世田谷パブリックシアター+KERA・MAP
世田谷パブリックシアター+KERA・MAP
1936年(昭和11年)の秋。
日本のどこか。東京から遠く離れた、ちいさな島のちいさな港町。
この町にたったひとつだけある、ちいさな映画館「梟島キネマ」。
この映画館の常連客である森ロハルコは、
時間があれば客席に座り、繰り返し上映される同じ映画を観ている。
洋食店に勤め、失業中の夫の生活の面倒もみているハルコにとって
映画だけが唯一の楽しみ、映画を観ているときだけは夢を見ることができた。
今日もまた、ハルコはスクリーンを見つめている。
カタカタと映写機が映しだしているのは、『月之輪半次郎捕物帖』。
主人公「月之輪半次郎」と「間坂寅蔵」らが妖怪相手に立ち回る、オールトーキーの本格的娯楽時代劇であり、「間坂寅蔵」を演じる高木高助という俳優は、ハルコのお気にいりだった。
悲しいときもつらいときも、映画の中の彼は彼女を笑顔にしてくれた。
もう何度観たかわからないその映画を微笑みながら楽しんでいるハルコ。
すると突然、銀幕の向こうにいたはずの「間坂寅蔵」が目の前に現れる。
驚きながらも憧れの人物を前にしたハルコは、夢の世界に誘われるように、「寅蔵」とふたり、映画館を飛びだしていく。
一方、「寅蔵」不在の"映画の中"は大混乱。観客たちも騒ぎだし、時を同じくして撮影で梟島を訪れていた高木高助は、自らが演じる「寅蔵」の行方を探し始めることになる。

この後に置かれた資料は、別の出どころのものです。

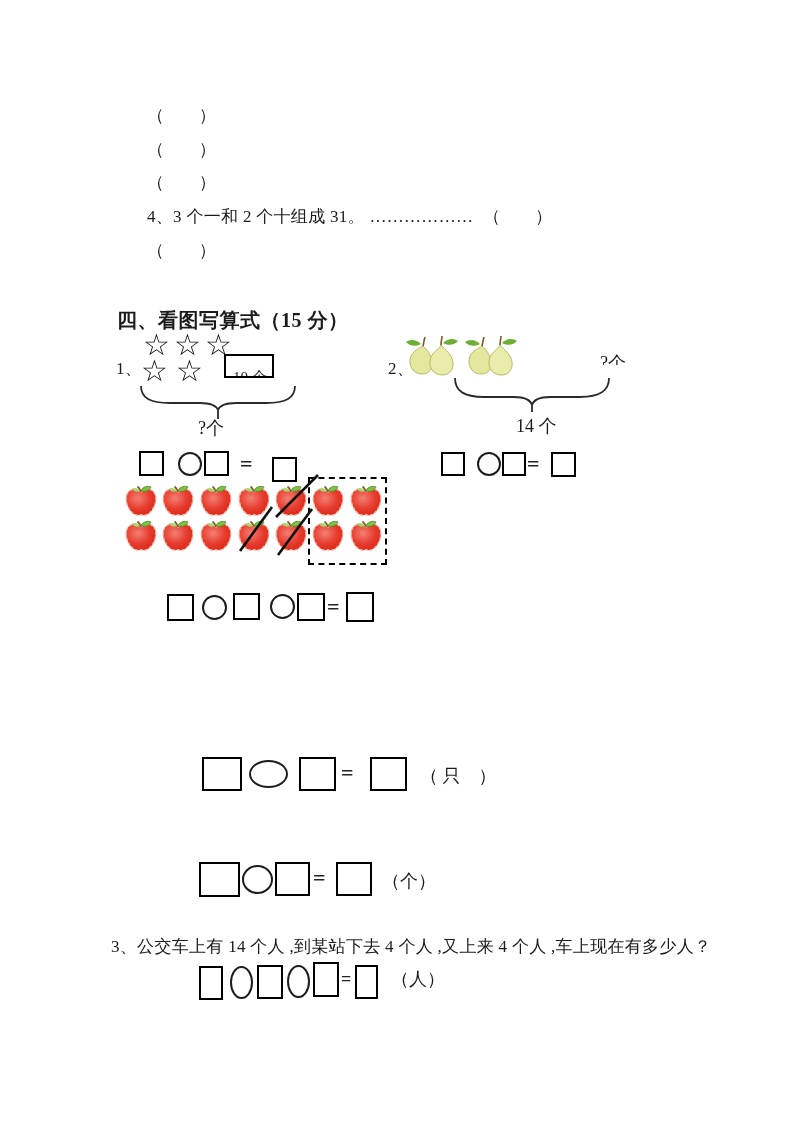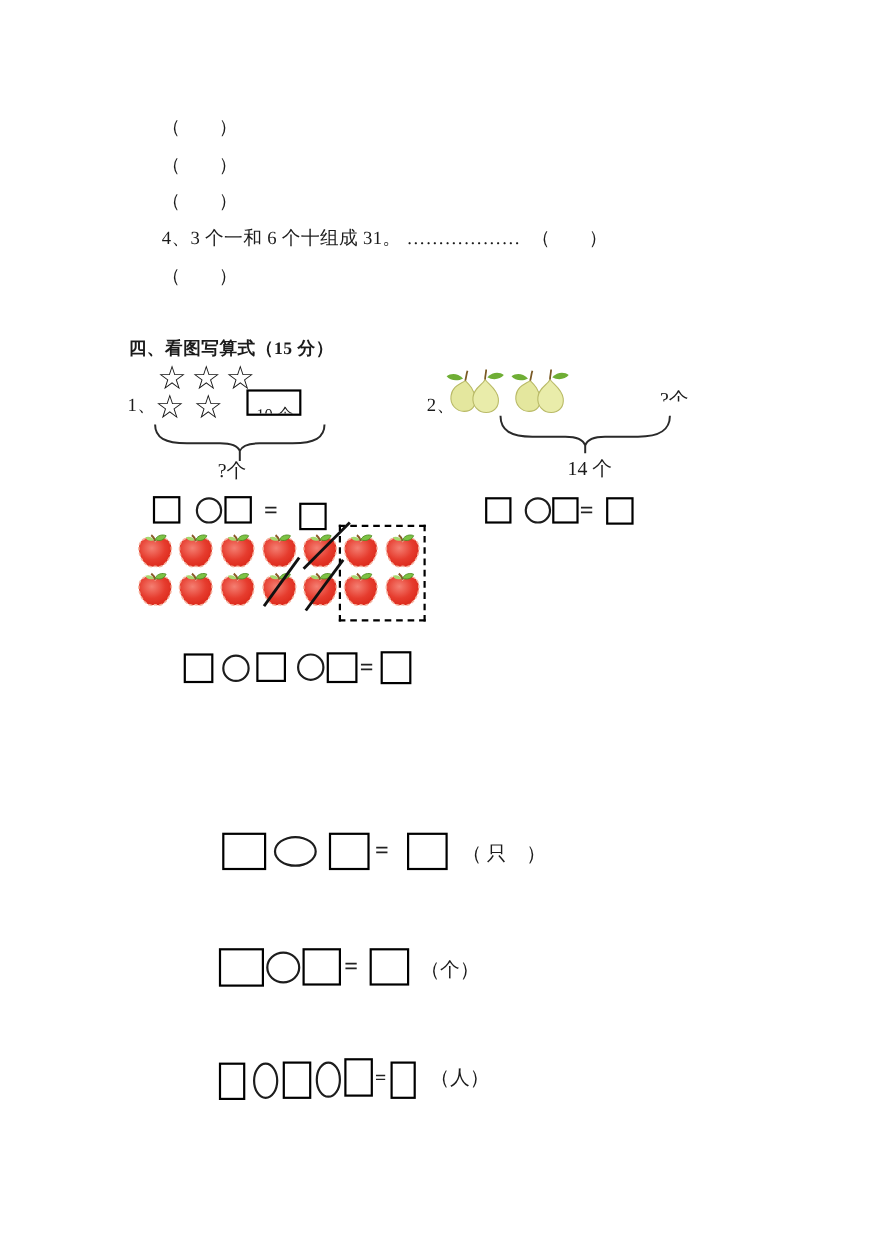"4、3 个一和 6 个十组成 31。" span { text: 6 -> 2 }
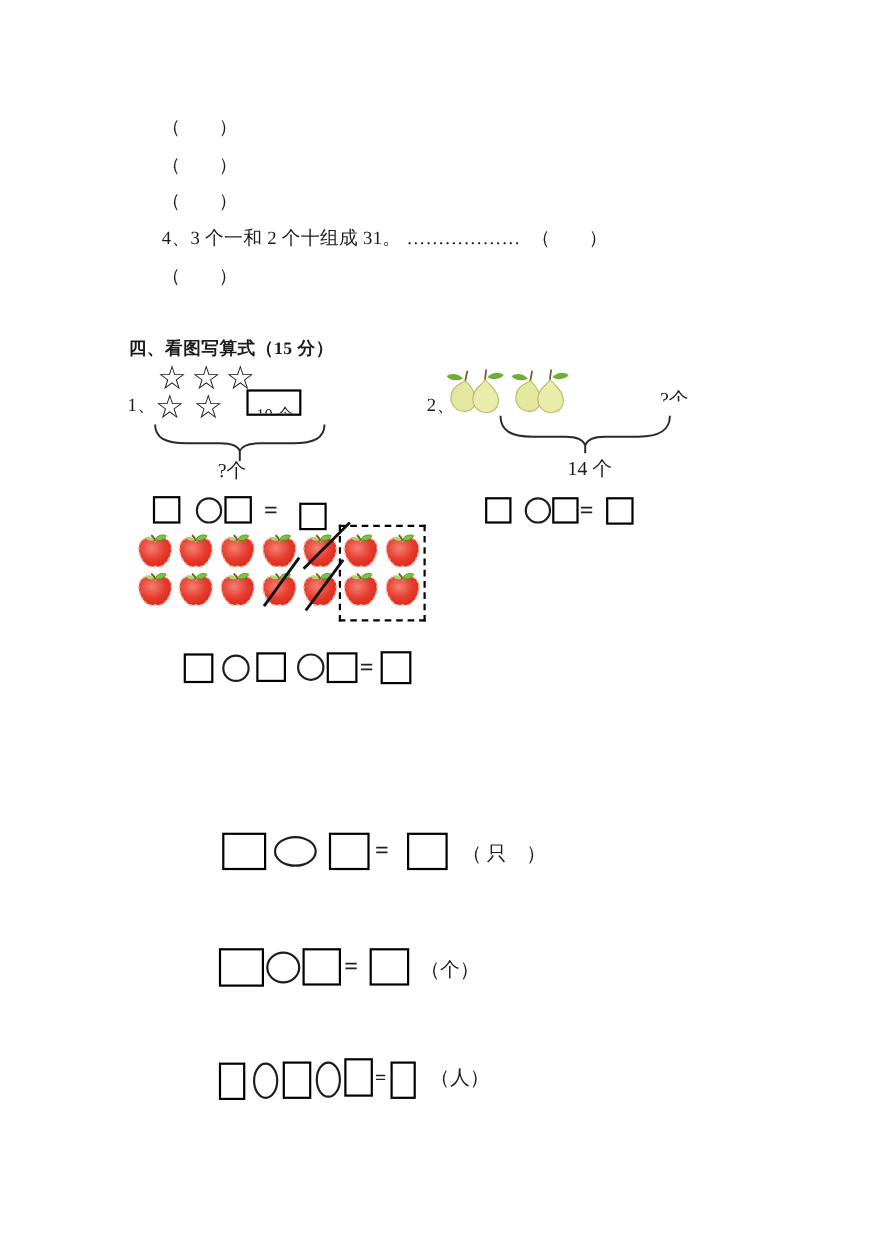"四、看图写算式（15 分）" .heading { font-size: 16px -> 20px }
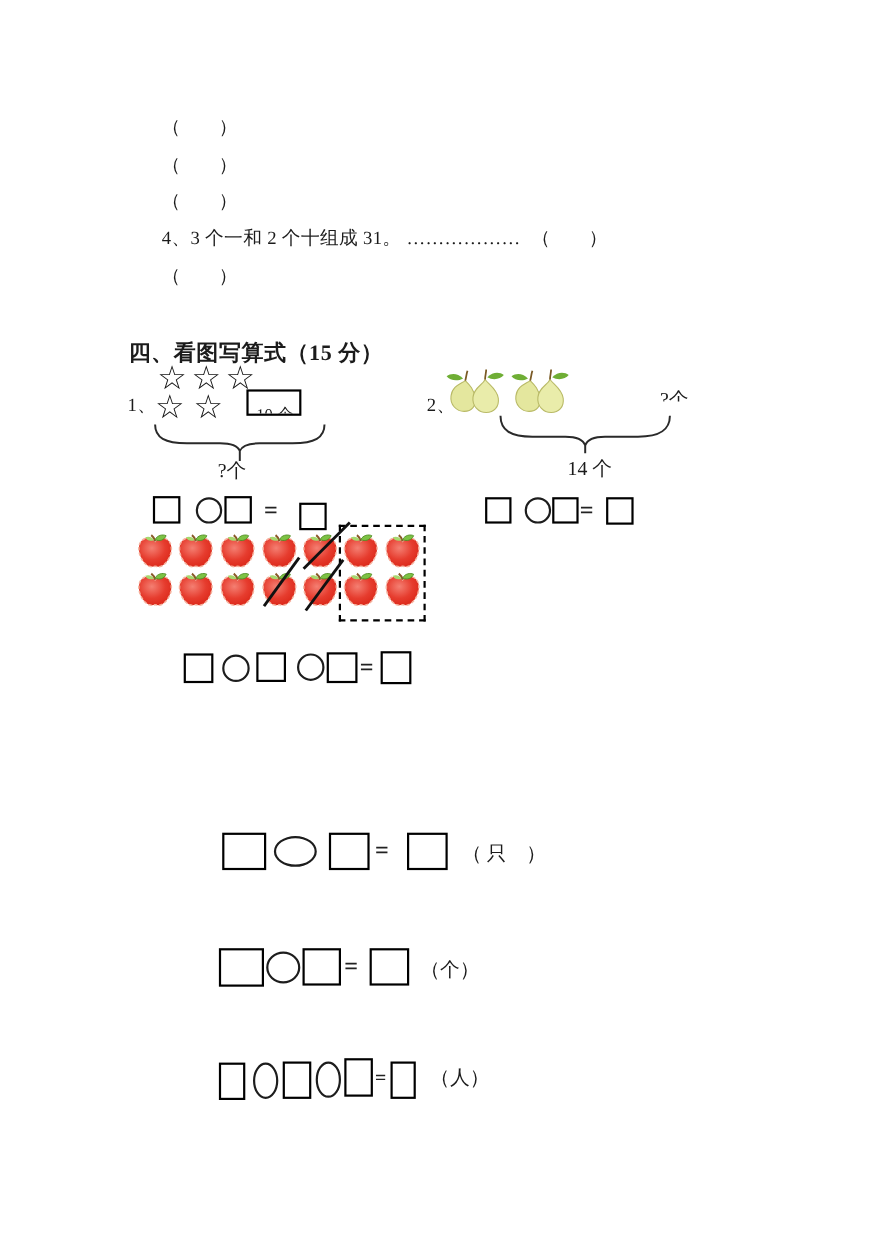"3、公交车上有 14 个人 ,到某站下去 4" div.abs { html: none -> <div>3、公交车上有 14 个人 ,到某站下去 4 个人 ,又上来 4 个人 ,车上现在有多少人？</div> }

「寅蔵」も高助もハルコに出会い、ひと目惚れ。こころを惹かれていく。
そして、ハルコもまた、ふたりに恋をする。
現実を知らない無垢な「寅蔵」と味わう、おだやかな幸せ。
高嶺の花と思っていた高助と分かち合う、奮いたつ喜び。
虚構と現実、憧れと生活の狭間で揺れ動くハルコのこころ。
ハルコの恋の行方は──。
演劇博物館別館6号館3階「AVブース」にて視聴可能です。
三軒茶屋にある世田谷区運営の公共劇場・世田谷パブリックシアターと、
KERAが主宰するKERA・MAPが共同で企画した。